• **Work item**
Return every line of the records, exact and in full, until you have returned the line with "[287,521,319,533] upto ->", and include none of the pictures.

• **Information provided**
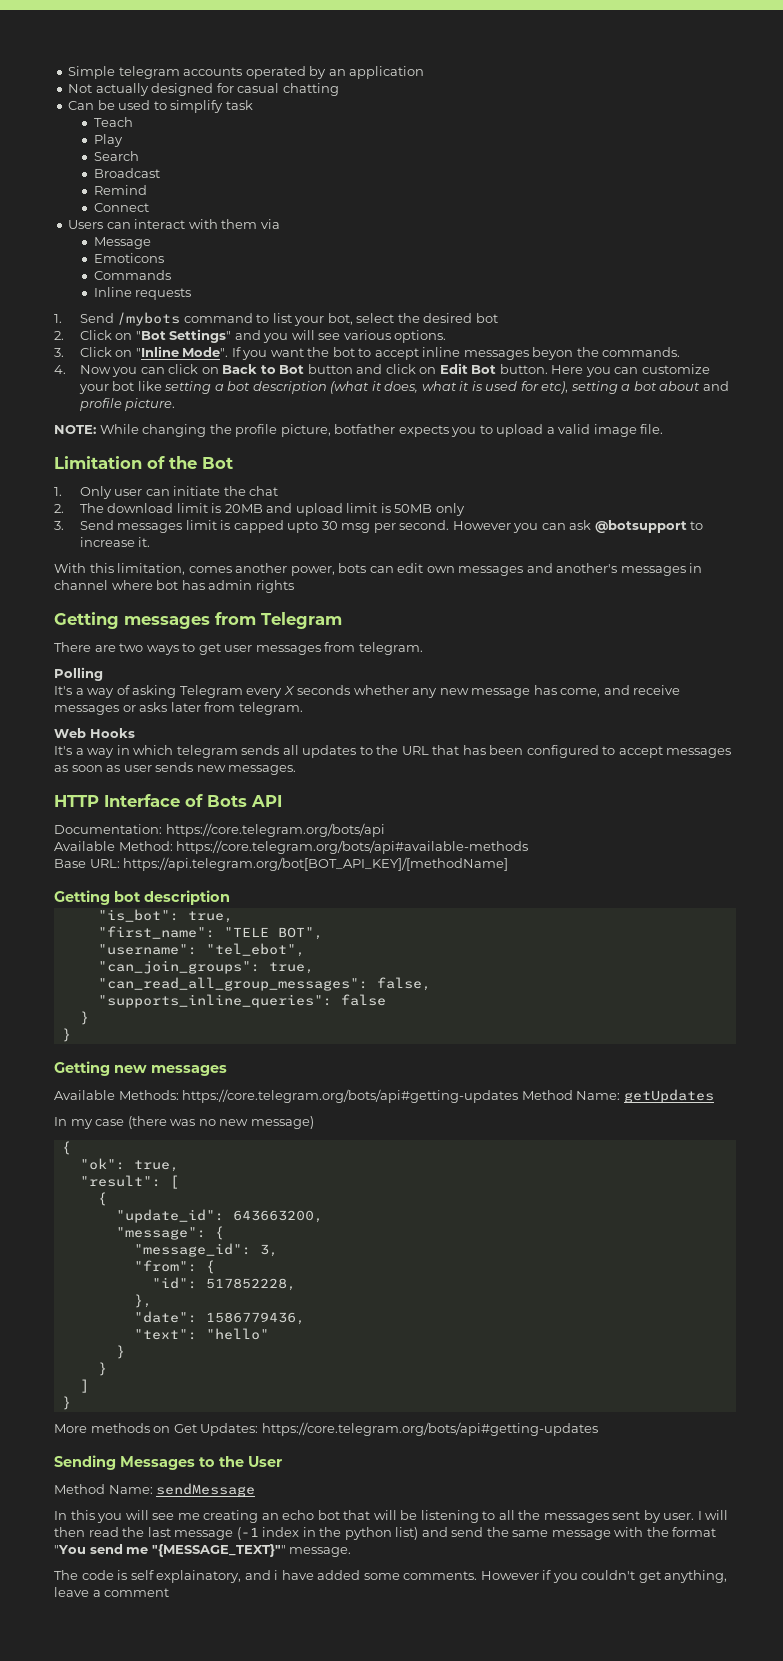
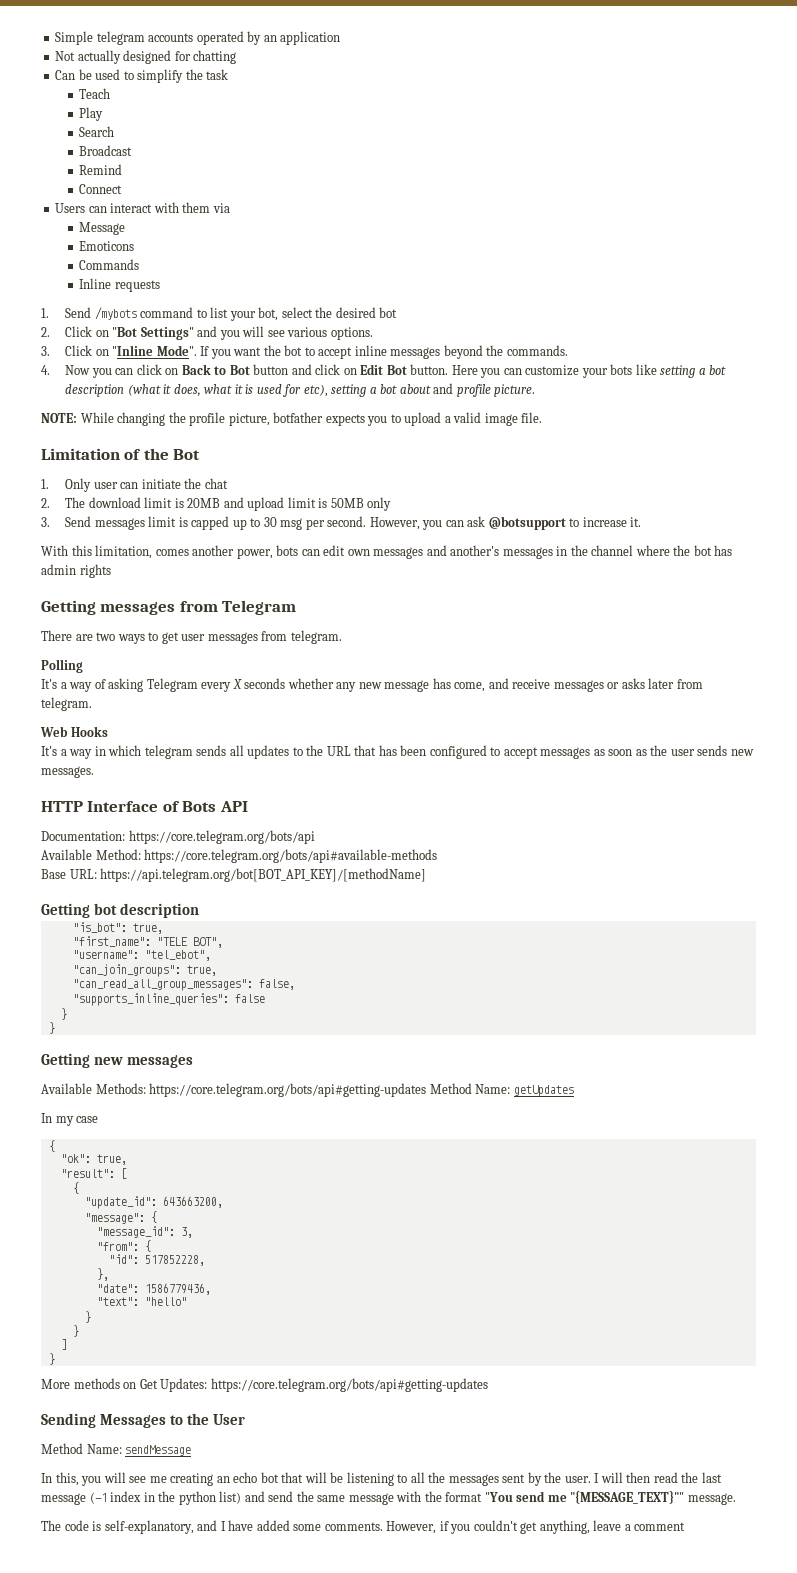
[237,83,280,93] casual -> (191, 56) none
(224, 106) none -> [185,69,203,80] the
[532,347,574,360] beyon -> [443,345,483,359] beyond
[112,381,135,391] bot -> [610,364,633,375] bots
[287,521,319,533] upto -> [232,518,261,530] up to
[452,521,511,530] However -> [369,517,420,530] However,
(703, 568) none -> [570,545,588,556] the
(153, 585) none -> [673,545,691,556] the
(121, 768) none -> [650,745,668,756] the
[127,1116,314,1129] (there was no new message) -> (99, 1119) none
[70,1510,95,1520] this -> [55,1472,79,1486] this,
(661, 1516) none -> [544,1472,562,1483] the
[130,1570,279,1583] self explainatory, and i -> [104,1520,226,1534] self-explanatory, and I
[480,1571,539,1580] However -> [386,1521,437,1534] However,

• **Response area**
[237,83,280,93] casual -> (191, 56) none
(224, 106) none -> [185,69,203,80] the
[532,347,574,360] beyon -> [443,345,483,359] beyond
[112,381,135,391] bot -> [610,364,633,375] bots
[287,521,319,533] upto -> [232,518,261,530] up to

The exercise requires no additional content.